В задней части двора, рядом с дровяным сараем, находится наша новая квартира, «домик для прислуги» времен феодализма, пустой и ветхий, из тех давних, доисторических времен, когда мой покойный дедушка по отцу Макс, держал выезд с четверкой лошадей и прислугу. Это два сумрачных помещения с низкими потолками, с глинобитными стенами; весной глина начинает оттаивать, исходить какой-то ложной беременностью, но, по сути, она совершенно бесплодна, неспособная исторгнуть из себя даже семя бурьяна. Потолочные балки сочатся смолой, почерневшей от сажи и смешавшейся с ней; потом ее капли долго висят, колеблясь, увеличиваясь и набухая, как капли свернувшейся черной крови. За домом, рядом с крошечным кухонным окном, похожем на окошко ярмарочного пряничного домика, – оно смотрит на сад, – нужник, побеленный известкой, со световым окошком в форме сердца. Справа в нужнике висит мешочек из белого полотна, на нем шелковым гарусом вышиты две розы с листьями, из которых выглядывают шипы, как дешевое нравоучение, как банальная сентенция. В этой печальной корзине завершали свой блестящий взлет кинодивы и венские графы, герои скандальных афер и женщины-вамп, знаменитые охотники и исследователи, герои Восточного фронта и славные германские авиаторы. По утрам, как в почтовом ящике, я находил там разрезанные иллюстрированные журналы, которые моя тетя Ребекка получала из Будапешта.

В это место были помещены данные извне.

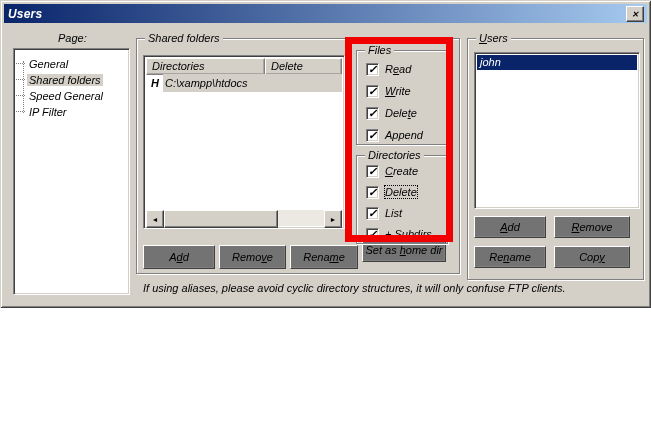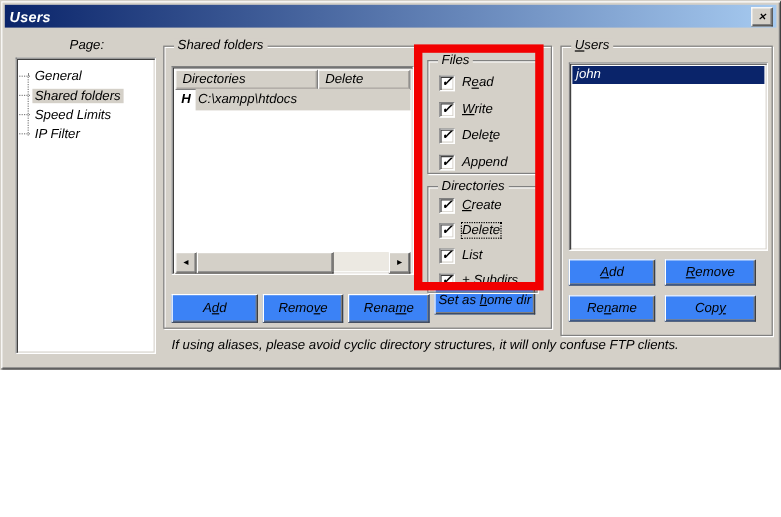--- a/index.html
+++ b/index.html
@@ -12,21 +12,21 @@
   .title-text{color:#fff;font-weight:bold;font-size:12px;padding-left:4px;letter-spacing:0.2px;}
   .close-btn{position:absolute;right:3px;top:2px;width:16px;height:14px;background:#d4d0c8;
     border:1px solid;border-color:#ffffff #404040 #404040 #ffffff;box-shadow:inset -1px -1px 0 #808080;
     display:flex;align-items:center;justify-content:center;font-size:8px;font-weight:bold;color:#000;}
   .label{position:absolute;}
   .sunken{background:#fff;border:1px solid;border-color:#808080 #ffffff #ffffff #808080;
     box-shadow:inset 1px 1px 0 #404040, inset -1px -1px 0 #d4d0c8;}
   .grp{position:absolute;border:1px solid #808080;
     box-shadow:1px 1px 0 #ffffff, inset 1px 1px 0 #ffffff;}
   .cap{position:absolute;top:-7px;left:8px;background:#d4d0c8;padding:0 3px;line-height:12px;}
-  .btn{position:absolute;background:#3b82f6;border:1px solid;border-color:#ffffff #404040 #404040 #ffffff;
+  .btn{position:absolute;background:#737373;border:1px solid;border-color:#ffffff #404040 #404040 #ffffff;
     box-shadow:inset -1px -1px 0 #808080;display:flex;align-items:center;justify-content:center;}
   .u{text-decoration:underline;}
   
   .tree{position:absolute;left:13px;top:48px;width:115px;height:245px;}
   .vline{position:absolute;left:9px;top:12px;height:52px;border-left:1px dotted #808080;}
   .tree-item{position:absolute;left:2px;display:flex;align-items:center;height:15px;}
   .dash{width:9px;border-top:1px dotted #808080;margin-right:2px;}
   .tree-label{padding:0 2px;white-space:nowrap;}
   .tree-label.sel{background:#d4d0c8;}
   
@@ -85,21 +85,21 @@
     <div class="tree-item" style="top:7px;">
       <span class="dash"></span>
       <span class="tree-label">General</span>
     </div>
     <div class="tree-item" style="top:23px;">
       <span class="dash"></span>
       <span class="tree-label sel">Shared folders</span>
     </div>
     <div class="tree-item" style="top:39px;">
       <span class="dash"></span>
-      <span class="tree-label">Speed Limits</span>
+      <span class="tree-label">Speed General</span>
     </div>
     <div class="tree-item" style="top:55px;">
       <span class="dash"></span>
       <span class="tree-label">IP Filter</span>
     </div>
   </div>
 
   <div class="grp" style="left:136px;top:38px;width:322px;height:234px;">
     <span class="cap">Shared folders</span>
   </div>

Благодаря этому в моих руках оказывались судьбы знаменитейших личностей тех военных дней, люди и события представали передо мной вырванными из контекста, оставленными на милость и немилость моего воображения, а сцену из какого-нибудь фильма я провозглашал аутентичным историческим событием, зафиксированным в пространстве и во времени (потому что к картинке я добавлял ошибочную подпись), а Каталин Каради[20] считал английской королевой и к ее фотографии прикрепил вырезку из журнала с подписью: «Девяносто девять костюмов Каради Каталин». Я был в курсе событий в мире моды, пристально следил за судебными процессами, которые велись против шпионов, аферистов и военных поставщиков, отмерял наказание по своей воле и по-королевски раздавал помилование.